J’ai pris il y a peu connaissance du travail de Sergei Polunin.

L’individu m’a impressionné par l’incroyable légèreté de sa gestuelle et par ses déplacements. Certains même le comparent au nouveau Nijinsky, danseur légendaire resté dans l’Histoire.

Je suis loin d’être légitime pour exprimer une quelconque analyse, ceci dit j’ai clairement été touché par l’originalité de la chorégraphie ci-dessous, conçue pour le clip de Hozier.

Si le Ballet n’est vraiment pas ce qui m’intéresse le plus en terme de pratique artistique,  si généralement je ne me sens vraiment pas concerné, je reste admiratif et respectueux de la discipline, de la finesse et de l’expression développées par la danse classique.

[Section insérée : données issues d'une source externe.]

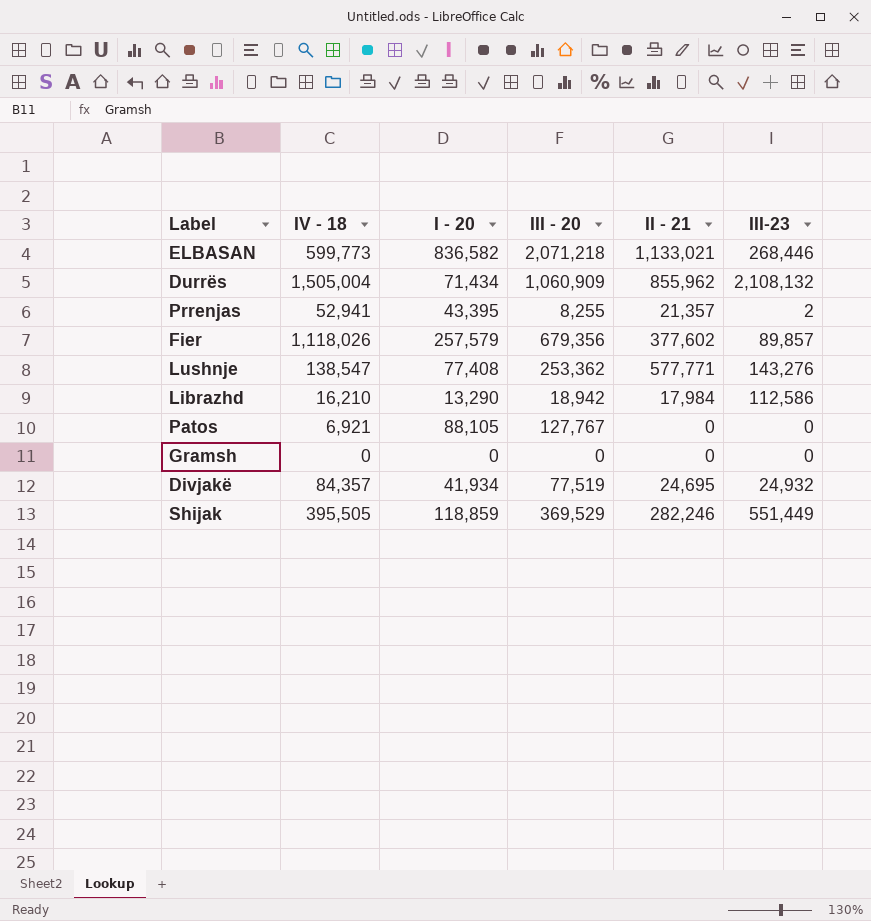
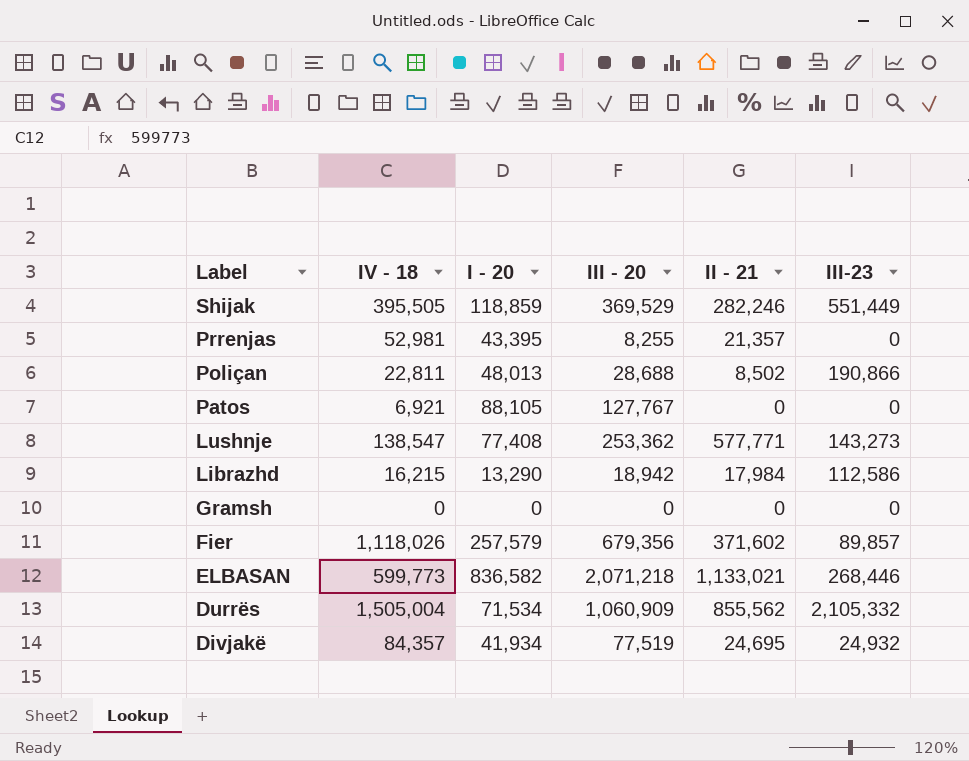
row order: none -> Label descending
Prrenjas | IV - 18: 52,941 -> 52,981
Prrenjas | III-23: 2 -> 0
row Poliçan: none -> 22,811 | 48,013 | 28,688 | 8,502 | 190,866
Lushnje | III-23: 143,276 -> 143,273
Librazhd | IV - 18: 16,210 -> 16,215
Fier | II - 21: 377,602 -> 371,602
Durrës | I - 20: 71,434 -> 71,534
Durrës | II - 21: 855,962 -> 855,562
Durrës | III-23: 2,108,132 -> 2,105,332

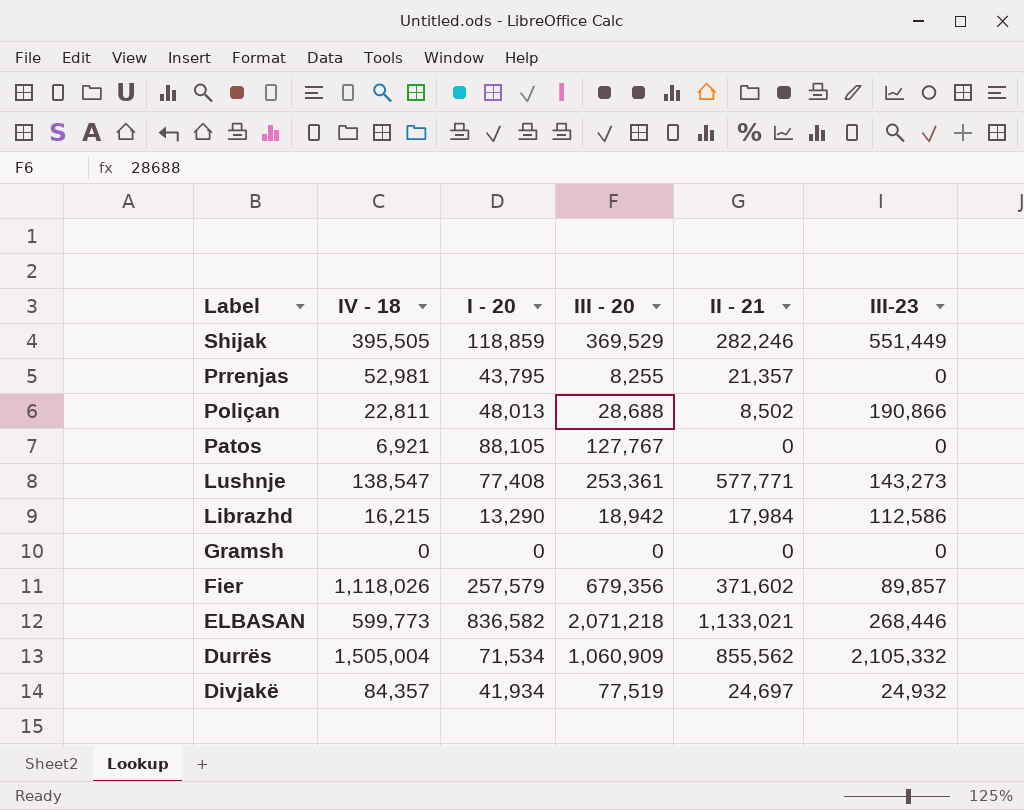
Prrenjas | I - 20: 43,395 -> 43,795
Lushnje | III - 20: 253,362 -> 253,361
Divjakë | II - 21: 24,695 -> 24,697

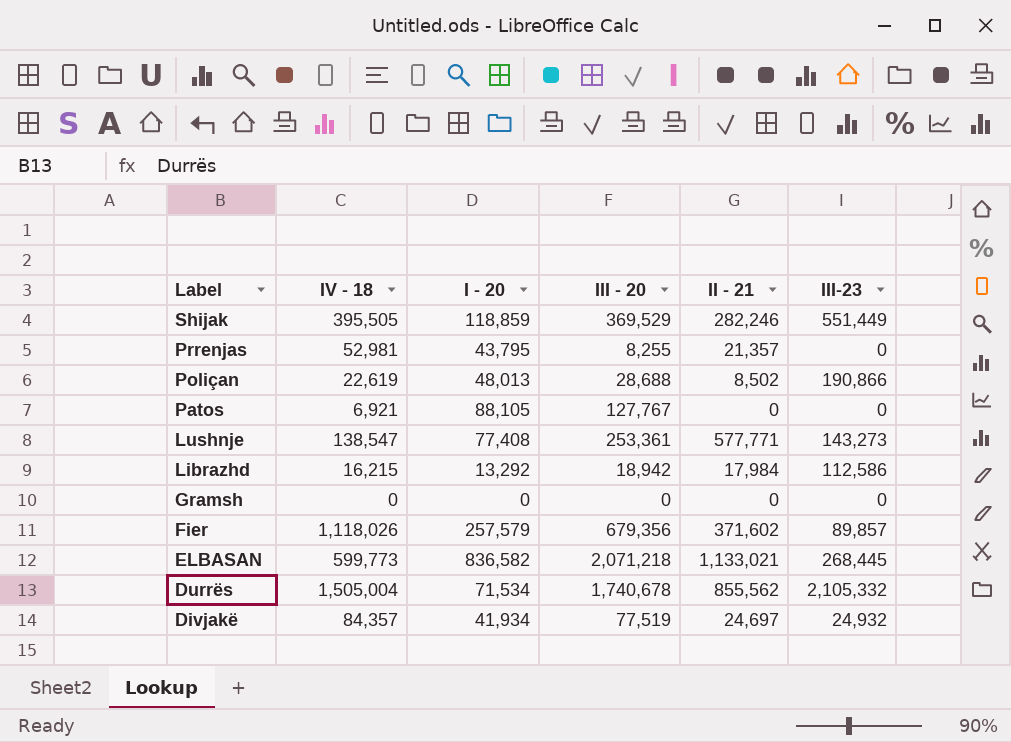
Poliçan | IV - 18: 22,811 -> 22,619
Librazhd | I - 20: 13,290 -> 13,292
ELBASAN | III-23: 268,446 -> 268,445
Durrës | III - 20: 1,060,909 -> 1,740,678

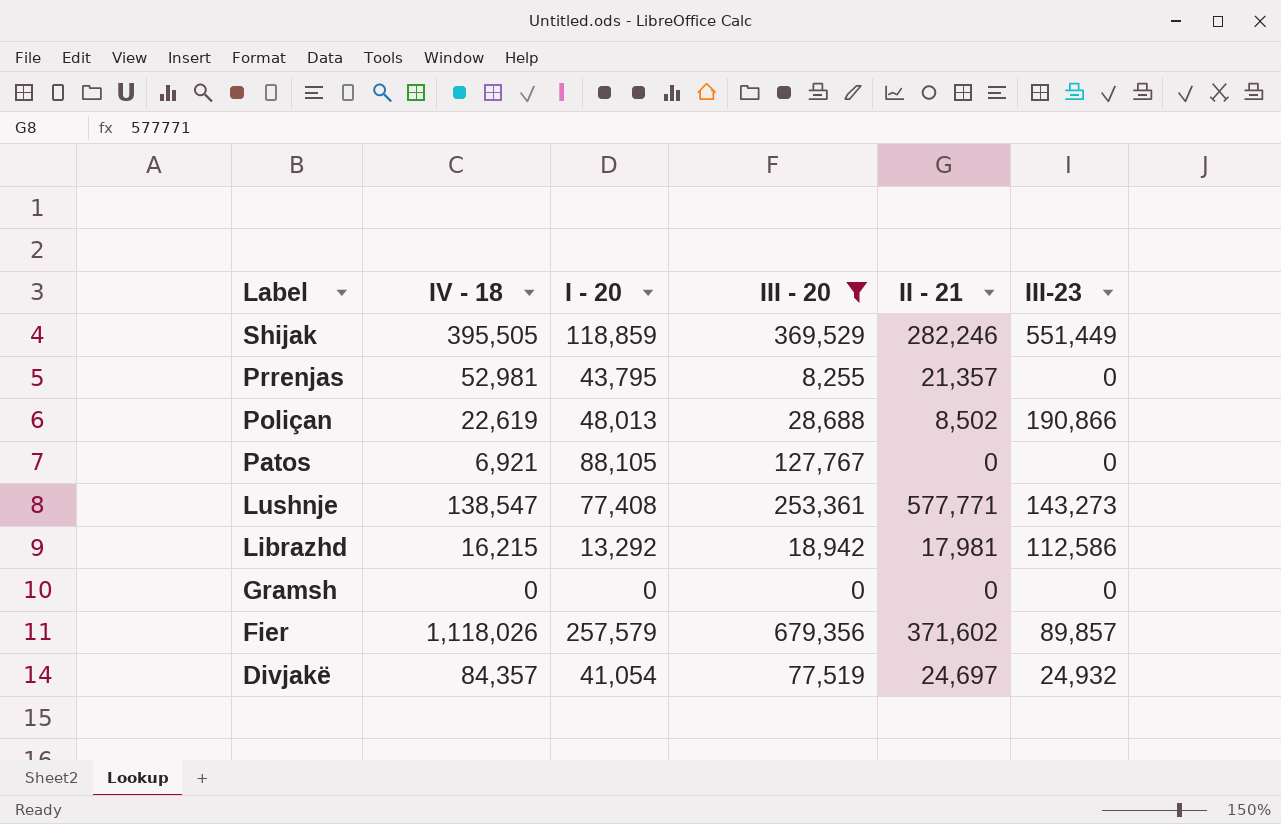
filter: none -> III - 20 <= 679,356
Librazhd | II - 21: 17,984 -> 17,981
Divjakë | I - 20: 41,934 -> 41,054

Je ne pense pas pouvoir estimer le temps et la résilience nécessaire pour une telle maîtrise.

Percevant quelque peu les mécaniques physiques, je peux comprendre la nécessité d’une harmonie hors-normes dans le domaine

Raison de plus pour “rester à la porte” de cet Art et l’apprécier comme une parenthèse émerveillée.

La chanson de Hozier se démarque en ce moment dans mes playlists. Je trouve le sujet délicat, évoquant une facette douloureuse du fait religieux. J’ai tendance dans ma vie à quotidiennement séparer le message spirituel du dogmatisme formel. La raideur qui accompagne le souci d’instaurer, de répandre me rend généralement méfiant.

En ces temps de peurs, jalonnés d’extrémismes divers, j’apprécie l’idée d’un monde devenu grand par ses différences saluées. Un monde étrange et immense, cependant en paix. Mûr pour soutenir tous les paradoxes du vivre.

Mûr de pouvoir faire de toute spiritualité vécue un espace multidimensionnel où l’homme se cherche, se trouve et s’oublie sans crainte.

On m’a un jour défini le merveilleux comme la gratitude qu’on peut éprouver envers les mystères de la vie.
Quel mystère qu’aimer plus fort que soi, plus fort que le rituel, plus fort donc que la sécurité du groupe et les valeurs communes. Quel mystère quand l’autre nous rend plus fort que le nombre, souvent étrangement réducteur.
Quand l’autre devient temps et espace distinct, plénitude créative.